Problem
In the data below, restate exactly the lines from the one with "none -> <li>135" to the final line, both included, but not the pictures.

Web interface edit records
^^^^^^^^
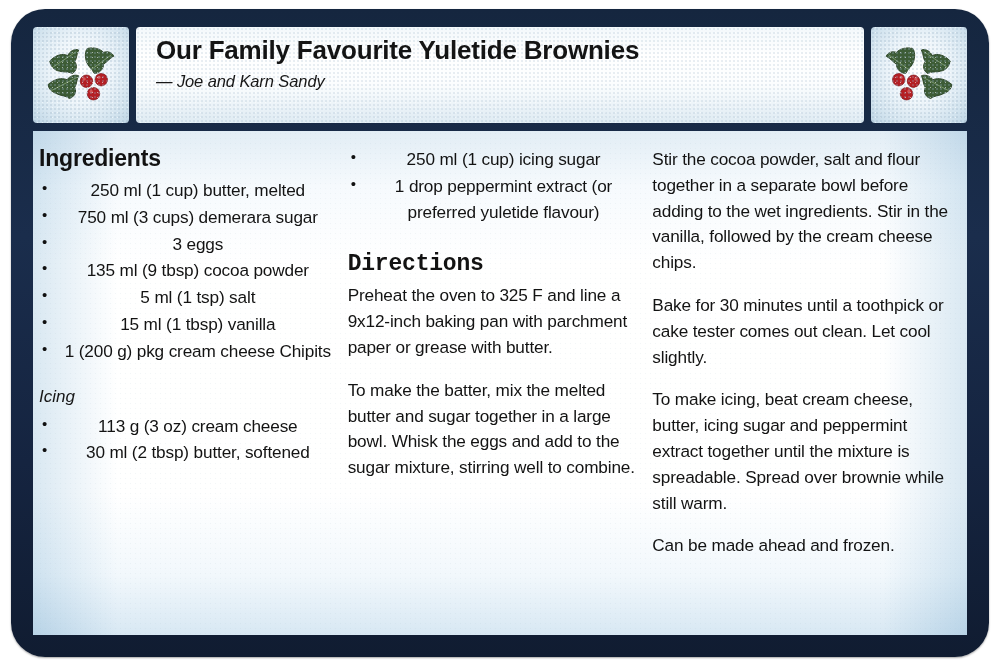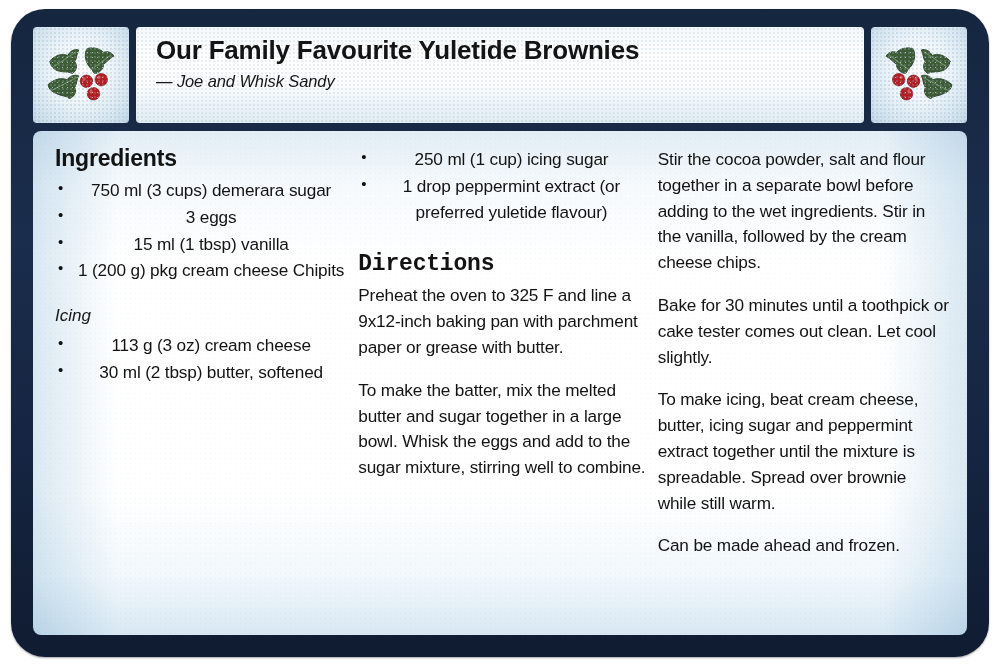"— Joe and Whisk Sandy" div.recipe-author { text: Whisk -> Karn }
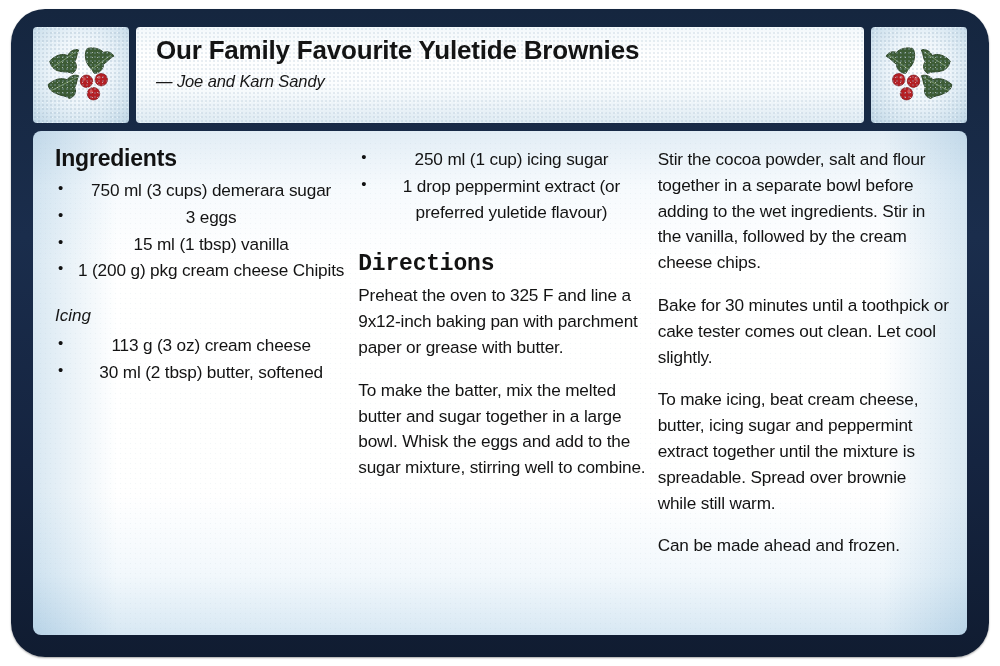"Ingredients" .body-panel { border-radius: 8px -> 0; padding: 14px 18px 10px 22px -> 14px 18px 10px 6px }
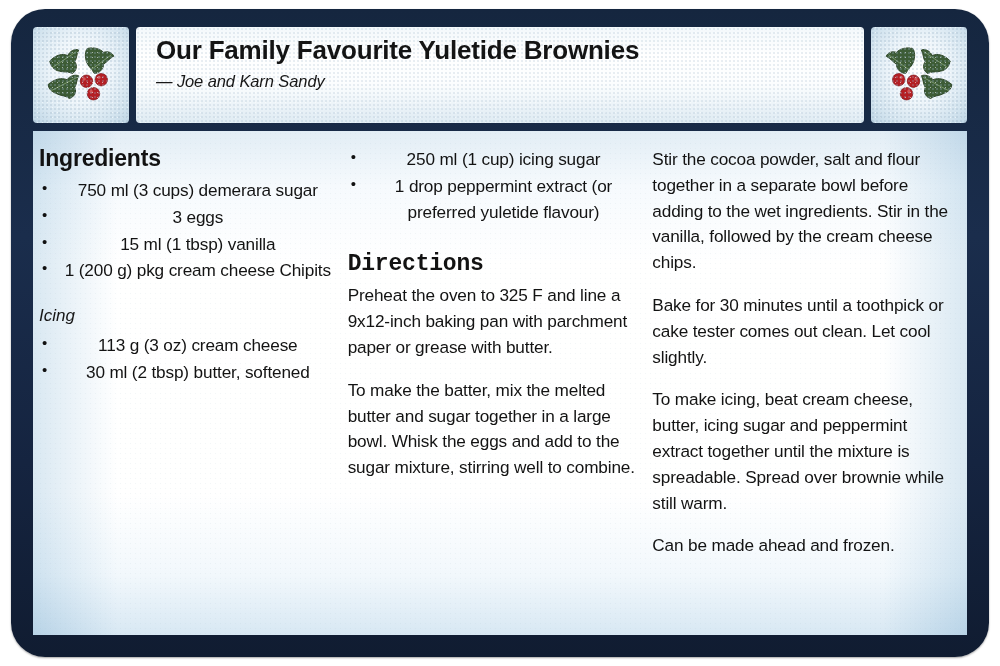"250 ml (1 cup) butter," li { html: none -> <li>250 ml (1 cup) butter, melted</li> }
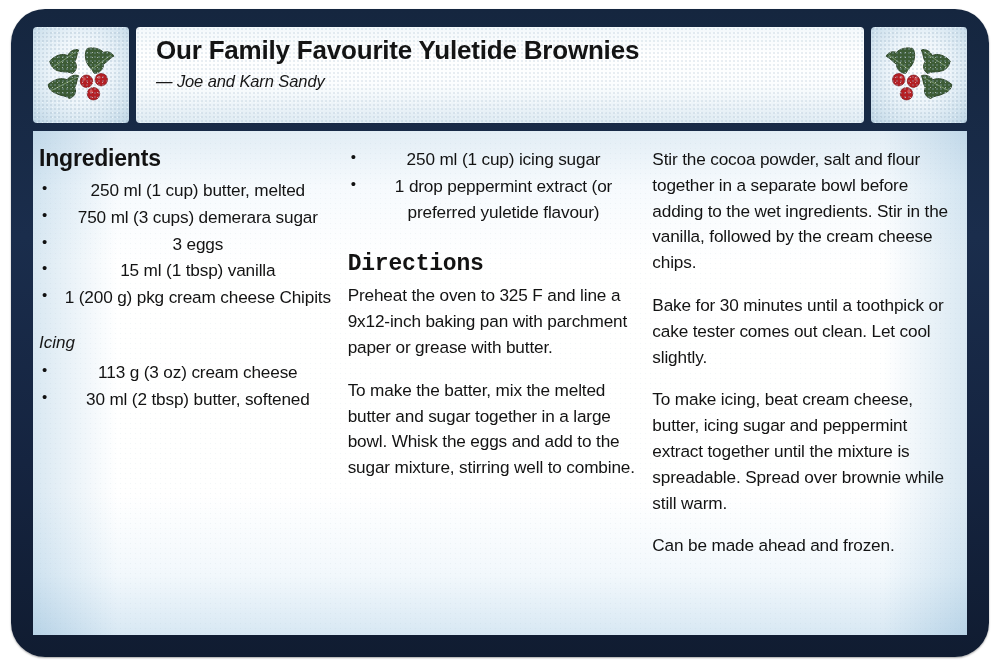"135 ml (9 tbsp) cocoa" li { html: none -> <li>135 ml (9 tbsp) cocoa powder</li> }
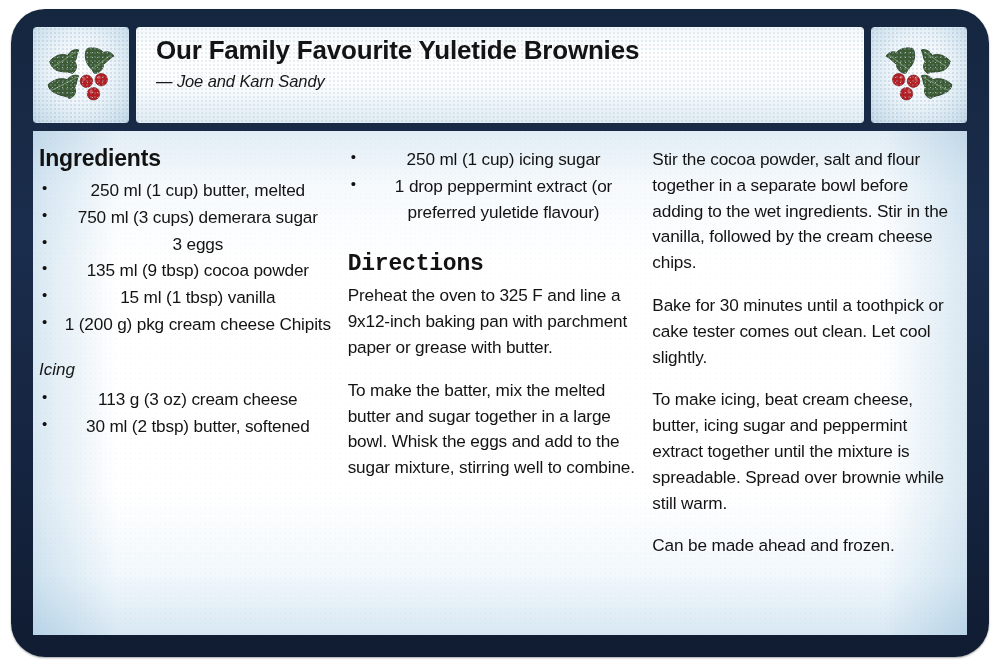"5 ml (1 tsp) salt" li { html: none -> <li>5 ml (1 tsp) salt</li> }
^^^^^^^^
Response to the task
"135 ml (9 tbsp) cocoa" li { html: none -> <li>135 ml (9 tbsp) cocoa powder</li> }
"5 ml (1 tsp) salt" li { html: none -> <li>5 ml (1 tsp) salt</li> }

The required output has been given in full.